The Chancery Rosewood, London

The QIA's structure and decision-making procedures have been characterized as non-transparent. Spending decisions regarding the fund have been linked to the emir and the prime minister (regardless of whether they sit on the board of the fund).

==History and profile==
The QIA was founded in 2005 by the then-emir of Qatar, Hamad bin Khalifa Al Thani, to manage the oil and natural gas surpluses of the government of Qatar. As a result of its stated strategy to minimize risk from Qatar's reliance on energy prices, the fund predominantly invests in international markets (United States, Europe and Asia-Pacific) and within Qatar outside the energy sector. Prior to establishment of the QIA in 2005, Qatar's Ministry of Finance had a small in-house team to invest revenue from budget surpluses. The Qatar National Vision 2030 foresees the shift from natural gas based revenue to QIA-type investments between now and then. QIA does not publish its holdings to the market.

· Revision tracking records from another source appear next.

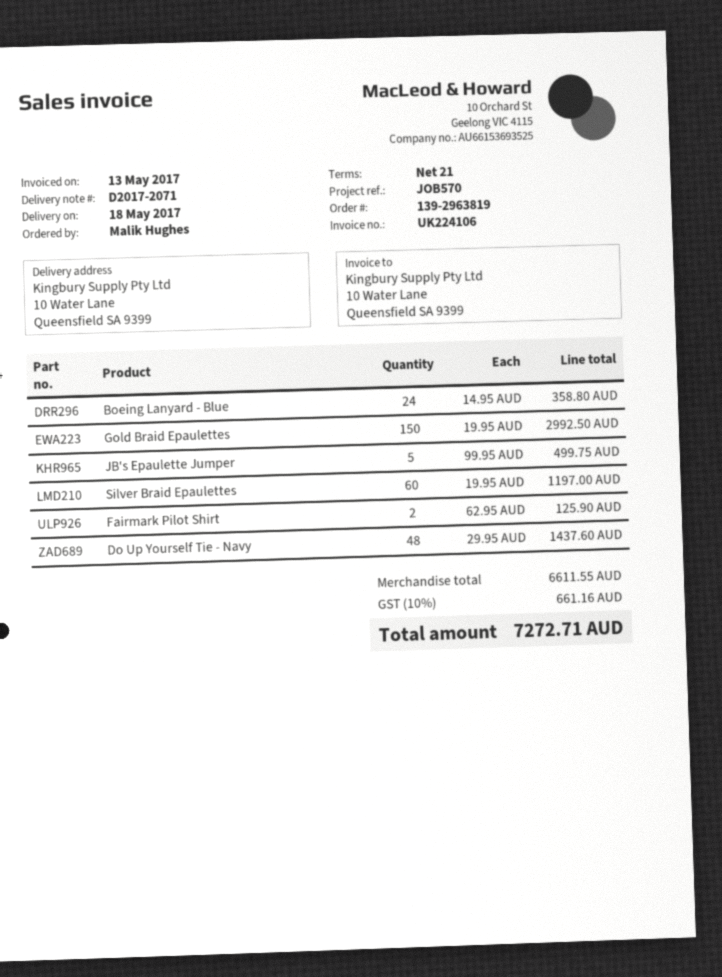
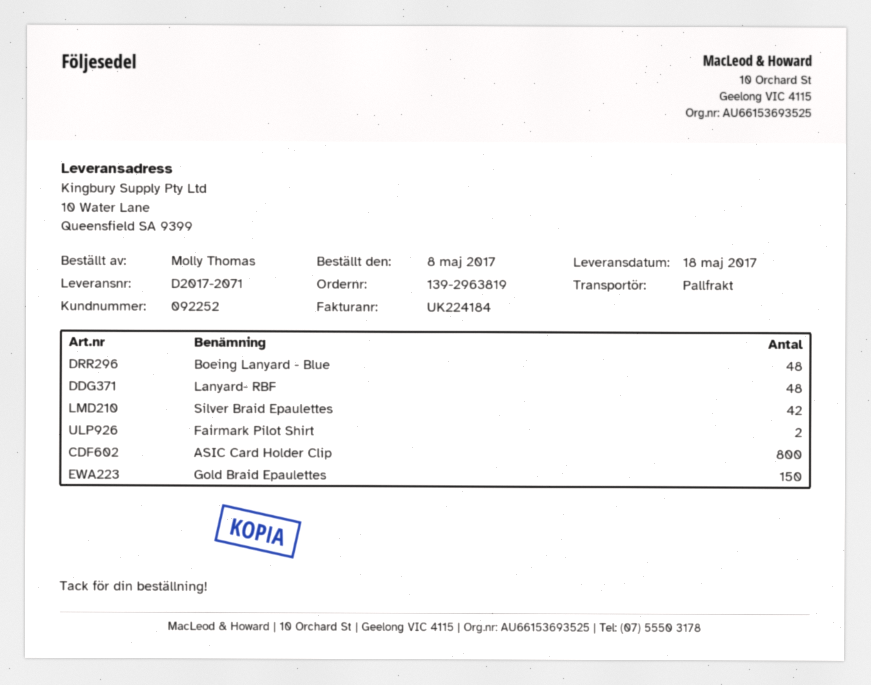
invoice number: UK224106 -> UK224184
ordered by: Malik Hughes -> Molly Thomas
Boeing Lanyard - Blue: 24 -> 48
JB's Epaulette Jumper: 5 -> none
Silver Braid Epaulettes: 60 -> 42
Do Up Yourself Tie - Navy: 48 -> none
Lanyard- RBF: none -> 48
ASIC Card Holder Clip: none -> 800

In June 2013, after the new emir's arrival to power, and a general reshuffle of Qatar's main organizations, Ahmad Al Sayed was appointed as QIA's chairman and chief executive officer, replacing Hamad bin Jassim Al Thani in the post while also remaining managing director and CEO of QIA's main subsidiary, Qatar Holding. Sayed held the post for 16 months. In January 2015, Sheikh Abdullah bin Mohammed bin Saud Al Thani, chairman of Qatari telecommunications company Ooredoo, was appointed as CEO and served until 2018. From July 2022 to November 2024, Mansoor Ebrahim Al-Mahmoud has held the position of CEO of the company. He was succeeded by Mohammed Saif Al-Sowaidi. In March 2023, Sheikh Bandar bin Mohammed bin Saoud Al-Thani was appointed chairman and replaced his predecessor, Sheikh Mohammed bin Abdulrahman bin Jassim Al Thani, who was named as the country's prime minister in addition to his long-standing role as Minister of Foreign Affairs.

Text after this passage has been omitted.